While this is true for some models, the Android phones with copious RAM aren't the ones moving in volume.
In Q4 2023, the best-selling Android phone was the Galaxy A54, which starts at 4GB of RAM. The Galaxy S line, that starts with 8GB, isn't even in the top 10.
Sorry. I meant to put a 'some' Android models ( $150 priced models are going to have tough time maximizing RAM). But generally Android+JDK apps tend to have a higher memory footprint. There is more pressure on Android systems to add memory at all the price levels.
As for the A54 there are multiple models.
"...
Internal | 128GB 4GB RAM, 128GB 6GB RAM, 128GB 8GB RAM, 256GB 6GB RAM, 256GB 8GB RAM |
..."
www.gsmarena.com
As 34 same thing.
"...
Internal | 128GB 4GB RAM, 128GB 6GB RAM, 128GB 8GB RAM, 256GB 6GB RAM, 256GB 8GB RAM |
..."
www.gsmarena.com
That 'starts at' capacity is trying to hit an overall system price point at least as much as it is RAM availability. Most Android vendors don't get to put an "Apple Tax" (i.e., margin pump ) on their system prices.

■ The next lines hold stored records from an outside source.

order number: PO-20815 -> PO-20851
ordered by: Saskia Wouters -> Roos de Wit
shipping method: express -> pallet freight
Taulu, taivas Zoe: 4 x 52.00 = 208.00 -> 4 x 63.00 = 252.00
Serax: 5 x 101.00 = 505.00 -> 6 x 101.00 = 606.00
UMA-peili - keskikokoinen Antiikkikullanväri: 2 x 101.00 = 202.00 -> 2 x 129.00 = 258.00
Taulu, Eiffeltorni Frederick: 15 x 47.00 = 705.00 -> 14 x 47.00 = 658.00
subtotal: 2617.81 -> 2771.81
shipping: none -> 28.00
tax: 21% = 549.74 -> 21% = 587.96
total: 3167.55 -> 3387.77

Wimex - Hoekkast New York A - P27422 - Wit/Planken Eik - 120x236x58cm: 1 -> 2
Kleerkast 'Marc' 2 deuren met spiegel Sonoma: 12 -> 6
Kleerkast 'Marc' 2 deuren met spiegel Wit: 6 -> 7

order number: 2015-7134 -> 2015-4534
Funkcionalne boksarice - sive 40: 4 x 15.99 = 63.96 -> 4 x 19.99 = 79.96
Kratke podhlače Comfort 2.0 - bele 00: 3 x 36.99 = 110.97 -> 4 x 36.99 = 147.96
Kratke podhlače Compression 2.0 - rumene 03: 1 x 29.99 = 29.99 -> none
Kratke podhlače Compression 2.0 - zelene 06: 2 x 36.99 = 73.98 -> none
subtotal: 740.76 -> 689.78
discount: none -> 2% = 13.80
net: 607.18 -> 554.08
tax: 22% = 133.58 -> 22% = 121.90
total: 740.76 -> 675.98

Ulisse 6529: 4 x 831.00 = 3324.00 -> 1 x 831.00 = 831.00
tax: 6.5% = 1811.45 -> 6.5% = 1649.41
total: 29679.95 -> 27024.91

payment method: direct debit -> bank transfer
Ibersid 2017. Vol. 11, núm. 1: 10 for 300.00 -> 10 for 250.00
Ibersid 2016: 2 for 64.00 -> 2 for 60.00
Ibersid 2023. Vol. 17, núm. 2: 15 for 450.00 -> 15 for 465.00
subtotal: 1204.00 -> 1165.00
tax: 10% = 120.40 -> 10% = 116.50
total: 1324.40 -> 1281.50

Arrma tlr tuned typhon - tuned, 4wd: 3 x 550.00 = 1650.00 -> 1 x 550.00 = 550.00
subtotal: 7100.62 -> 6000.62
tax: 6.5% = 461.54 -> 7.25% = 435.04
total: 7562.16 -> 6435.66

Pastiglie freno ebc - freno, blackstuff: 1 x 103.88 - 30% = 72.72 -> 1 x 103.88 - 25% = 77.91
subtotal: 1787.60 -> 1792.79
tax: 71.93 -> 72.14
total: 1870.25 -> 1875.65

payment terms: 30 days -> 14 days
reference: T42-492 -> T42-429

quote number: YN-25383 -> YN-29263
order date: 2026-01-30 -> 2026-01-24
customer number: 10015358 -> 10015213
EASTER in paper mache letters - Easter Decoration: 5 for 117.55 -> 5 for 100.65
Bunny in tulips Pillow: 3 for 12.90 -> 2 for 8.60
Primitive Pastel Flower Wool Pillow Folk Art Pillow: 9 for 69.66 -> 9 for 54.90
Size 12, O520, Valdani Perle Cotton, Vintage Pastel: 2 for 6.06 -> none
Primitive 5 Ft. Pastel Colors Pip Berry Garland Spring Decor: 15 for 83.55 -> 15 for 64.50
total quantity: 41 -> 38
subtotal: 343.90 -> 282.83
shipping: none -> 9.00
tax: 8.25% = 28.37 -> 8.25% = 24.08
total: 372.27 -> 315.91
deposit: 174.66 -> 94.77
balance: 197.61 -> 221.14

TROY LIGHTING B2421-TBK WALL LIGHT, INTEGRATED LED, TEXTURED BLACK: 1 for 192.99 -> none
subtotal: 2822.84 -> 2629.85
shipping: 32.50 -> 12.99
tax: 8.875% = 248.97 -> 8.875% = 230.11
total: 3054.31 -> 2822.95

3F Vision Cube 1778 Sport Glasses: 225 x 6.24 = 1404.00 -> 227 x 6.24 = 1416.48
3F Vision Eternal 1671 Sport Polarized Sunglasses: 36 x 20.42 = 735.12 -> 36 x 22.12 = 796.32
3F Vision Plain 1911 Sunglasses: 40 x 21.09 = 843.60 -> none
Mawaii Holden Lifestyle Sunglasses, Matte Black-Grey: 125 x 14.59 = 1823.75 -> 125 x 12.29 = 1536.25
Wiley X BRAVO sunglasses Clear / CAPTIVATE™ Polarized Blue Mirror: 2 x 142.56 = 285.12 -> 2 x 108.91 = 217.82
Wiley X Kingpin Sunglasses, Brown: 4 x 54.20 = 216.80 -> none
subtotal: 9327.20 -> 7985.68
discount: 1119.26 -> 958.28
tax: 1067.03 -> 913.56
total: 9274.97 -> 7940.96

And if go back on that page to some Q2 metrics the S2x systems tend to show up. By Q4 it fades because the 'refresh' is coming relatively soon. Everyone in the Android market doesn't release their top end smartphones in exactly the same month every year ( it ends to vary by vendor). It is Apple vs Android (in the aggregate) not Apple vs Samsung that is RAM consumption volume at the whole market level.
A contributing factor is Apple's static September launch times also. If next gen memory ships in 2H 202x then it won't make the cut. Doesn't matter how much the memory vendors can/cannot make. Apple needed to have the parts in April-May to start ramping to have phones done by July-Sept to build inventories to cover the initial demand bubble. No fab vendor "has to" roll out a generally usable technology solely to iPhone's technically arbitrary timeline. ( there is zero technological grounded basis there. It is mainly just the 'corne' that Apple has painted themselves into the corner on. ). Periodically Apple is just going to be out of phase with technology that doesn't move on exactly 12 month cycles.
LPDDR3 May 2012
en.wikipedia.org
LPDDR4 August 2014
LPDDR5 February 2019
etc.
Absolutely
no 12 month cycle there at all. The cycle for the A-series fab improvements is also on their own schedule not completely beholding to the iPhone inventory build cycle. Other competitors who are not slavishly hooked to September are going to have other options for launch dates.
At the iPhone's scale, doubling RAM capacity could have significant market implications.
Doubling if the is zero increase in memory die density yes. But if the memory die wafer density doubles then it is exactly the same number of dies needed. Apple doesn't have 'double' to do any kind of increase at the base level. ( the Pro and 'regular' iPhone are gapped by 2GB . )
If they just follow the tech it isn't a 'volume' problem. Apple pushes 'economies of scale' ( e.g., same component part into several products ) to push deeper discounts to claw out higher margins. It is to buy a larger
subset of what the memory vendors are selling to wrangle a better deal. Or to get some semi-custom package/compoent at the general market pricing (still wrangling a better deal).
Admittedly, this doesn't mean much for the Mac, but it holds a little bit of water for the phones.
There is a little water there. But it is also overblown as a misdirect from getting better deals so they can pass the money around inside of Apple.